Voice Dictation15 min read

What Is Voice Activity Detection (VAD) and Why Does It Matter? — Rota AI

Karthik Krishnan
Karthik KrishnanFounder
February 2, 202615 min read

What Is Voice Activity Detection (VAD) and Why Does It Matter?

TL;DR: Voice activity detection (VAD) is the part of a voice app that decides whether you are actually talking or not. It sits between your microphone and the transcription model. Without it, your dictation app would try to transcribe your fan, your dog, and every breath you take. Rota AI uses Silero VAD, an open source model that runs locally. The threshold is configurable. Lower catches more speech but also more noise. Higher is picky but cleaner. Here is everything you need to know.


The Problem VAD Solves

Here is something most people never think about. When you open a voice dictation app, your microphone is always listening. Always. Every sound in your room is getting captured and digitized and processed.
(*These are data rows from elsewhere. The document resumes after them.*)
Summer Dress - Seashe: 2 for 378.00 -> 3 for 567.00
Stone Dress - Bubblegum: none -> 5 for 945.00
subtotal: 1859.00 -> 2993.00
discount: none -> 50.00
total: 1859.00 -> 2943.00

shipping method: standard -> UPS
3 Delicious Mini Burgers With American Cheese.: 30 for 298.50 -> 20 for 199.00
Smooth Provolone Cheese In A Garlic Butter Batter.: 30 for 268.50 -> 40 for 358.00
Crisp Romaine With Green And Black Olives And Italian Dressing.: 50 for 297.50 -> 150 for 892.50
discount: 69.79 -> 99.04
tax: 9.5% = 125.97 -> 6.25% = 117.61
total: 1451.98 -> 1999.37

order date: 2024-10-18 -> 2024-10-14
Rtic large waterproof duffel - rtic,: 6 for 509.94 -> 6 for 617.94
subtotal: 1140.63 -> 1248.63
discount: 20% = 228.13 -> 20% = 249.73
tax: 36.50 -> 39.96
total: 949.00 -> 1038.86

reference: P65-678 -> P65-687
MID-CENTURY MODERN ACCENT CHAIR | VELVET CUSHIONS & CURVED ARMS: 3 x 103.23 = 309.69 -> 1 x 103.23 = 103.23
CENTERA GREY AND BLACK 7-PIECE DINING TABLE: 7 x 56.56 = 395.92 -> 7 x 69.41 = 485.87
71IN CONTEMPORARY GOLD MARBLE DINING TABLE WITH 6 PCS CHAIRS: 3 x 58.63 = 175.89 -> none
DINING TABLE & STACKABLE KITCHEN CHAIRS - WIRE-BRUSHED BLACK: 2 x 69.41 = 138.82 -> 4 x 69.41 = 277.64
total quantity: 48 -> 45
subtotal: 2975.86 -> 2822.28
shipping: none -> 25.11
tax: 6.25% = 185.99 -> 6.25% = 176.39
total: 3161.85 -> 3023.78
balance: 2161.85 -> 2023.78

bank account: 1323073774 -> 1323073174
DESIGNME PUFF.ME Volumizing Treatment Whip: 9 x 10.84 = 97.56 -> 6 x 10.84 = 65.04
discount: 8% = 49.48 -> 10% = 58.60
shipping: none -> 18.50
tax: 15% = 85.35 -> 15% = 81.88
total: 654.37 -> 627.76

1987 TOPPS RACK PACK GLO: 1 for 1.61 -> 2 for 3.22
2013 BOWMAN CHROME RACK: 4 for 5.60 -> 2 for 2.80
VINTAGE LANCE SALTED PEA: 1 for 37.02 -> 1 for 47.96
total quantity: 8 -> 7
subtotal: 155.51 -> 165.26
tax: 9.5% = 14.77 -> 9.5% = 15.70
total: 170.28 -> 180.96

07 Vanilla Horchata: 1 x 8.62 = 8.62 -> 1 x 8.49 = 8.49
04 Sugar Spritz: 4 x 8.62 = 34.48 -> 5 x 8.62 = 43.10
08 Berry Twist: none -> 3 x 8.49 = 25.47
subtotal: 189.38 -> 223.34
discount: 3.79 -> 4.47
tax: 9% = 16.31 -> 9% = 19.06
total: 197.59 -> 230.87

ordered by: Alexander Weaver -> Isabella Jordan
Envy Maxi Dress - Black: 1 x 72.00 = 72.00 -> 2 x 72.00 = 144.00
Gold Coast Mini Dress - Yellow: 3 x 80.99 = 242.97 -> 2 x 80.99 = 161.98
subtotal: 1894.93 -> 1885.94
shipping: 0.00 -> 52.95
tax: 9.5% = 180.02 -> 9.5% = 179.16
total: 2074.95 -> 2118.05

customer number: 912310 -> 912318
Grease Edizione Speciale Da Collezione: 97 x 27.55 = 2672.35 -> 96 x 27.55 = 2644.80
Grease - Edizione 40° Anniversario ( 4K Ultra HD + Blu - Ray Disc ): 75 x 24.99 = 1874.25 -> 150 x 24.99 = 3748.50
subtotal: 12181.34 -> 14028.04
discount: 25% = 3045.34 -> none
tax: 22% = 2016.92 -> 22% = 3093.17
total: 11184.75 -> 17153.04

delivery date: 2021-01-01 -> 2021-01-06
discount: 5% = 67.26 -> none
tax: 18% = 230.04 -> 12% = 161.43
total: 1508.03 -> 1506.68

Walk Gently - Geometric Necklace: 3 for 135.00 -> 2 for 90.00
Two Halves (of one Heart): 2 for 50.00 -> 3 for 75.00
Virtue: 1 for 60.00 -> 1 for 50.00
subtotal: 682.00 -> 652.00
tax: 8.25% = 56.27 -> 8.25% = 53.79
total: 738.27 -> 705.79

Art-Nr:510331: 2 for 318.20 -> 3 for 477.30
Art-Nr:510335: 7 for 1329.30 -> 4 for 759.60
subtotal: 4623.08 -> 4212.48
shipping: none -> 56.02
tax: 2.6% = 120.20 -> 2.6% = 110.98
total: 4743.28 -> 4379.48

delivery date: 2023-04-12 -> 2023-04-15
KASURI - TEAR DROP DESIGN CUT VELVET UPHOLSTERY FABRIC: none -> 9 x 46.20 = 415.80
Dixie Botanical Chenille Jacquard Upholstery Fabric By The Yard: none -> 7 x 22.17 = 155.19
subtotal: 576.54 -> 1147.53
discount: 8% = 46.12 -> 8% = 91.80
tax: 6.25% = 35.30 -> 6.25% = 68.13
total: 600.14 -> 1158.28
Your laptop fan spinning. Your roommate watching YouTube. You shifting in your chair. You breathing.

If the app tried to transcribe all of that, the output would be absolute garbage. Pages of random words from your fan noise. Your dog barking becoming "the door is talking." It would be unusable.

VAD exists to solve exactly this problem. It is the gatekeeper. It decides which chunks of audio are actual human speech and which ones are just noise. Only the speech chunks get sent to the transcription model. Everything else gets discarded.

Think of it like a bouncer at a club. Your voice gets in. Your fan does not.

I did not fully appreciate how important VAD was until I started building Rota AI. My first prototype did not have VAD at all. It just sent everything to Whisper. The results were hilarious and also completely useless. My air conditioner was "speaking" more than I was.


What Is Voice Activity Detection (VAD), Exactly?

Voice activity detection is a signal processing technique that determines whether a segment of audio contains human speech. That is it. That is the whole job.

The input is raw audio. The output is a simple yes or no. Speech or not speech. Some systems output a probability instead of a binary decision, which is more useful in practice because you can tune how aggressive the detection should be.

VAD has been around for decades. It was originally developed for telephony and VoIP systems. When you are on a phone call, VAD helps the system stop transmitting audio when nobody is talking, which saves bandwidth. The same idea applies to voice dictation, except instead of saving bandwidth, you are saving transcription compute and avoiding garbage output.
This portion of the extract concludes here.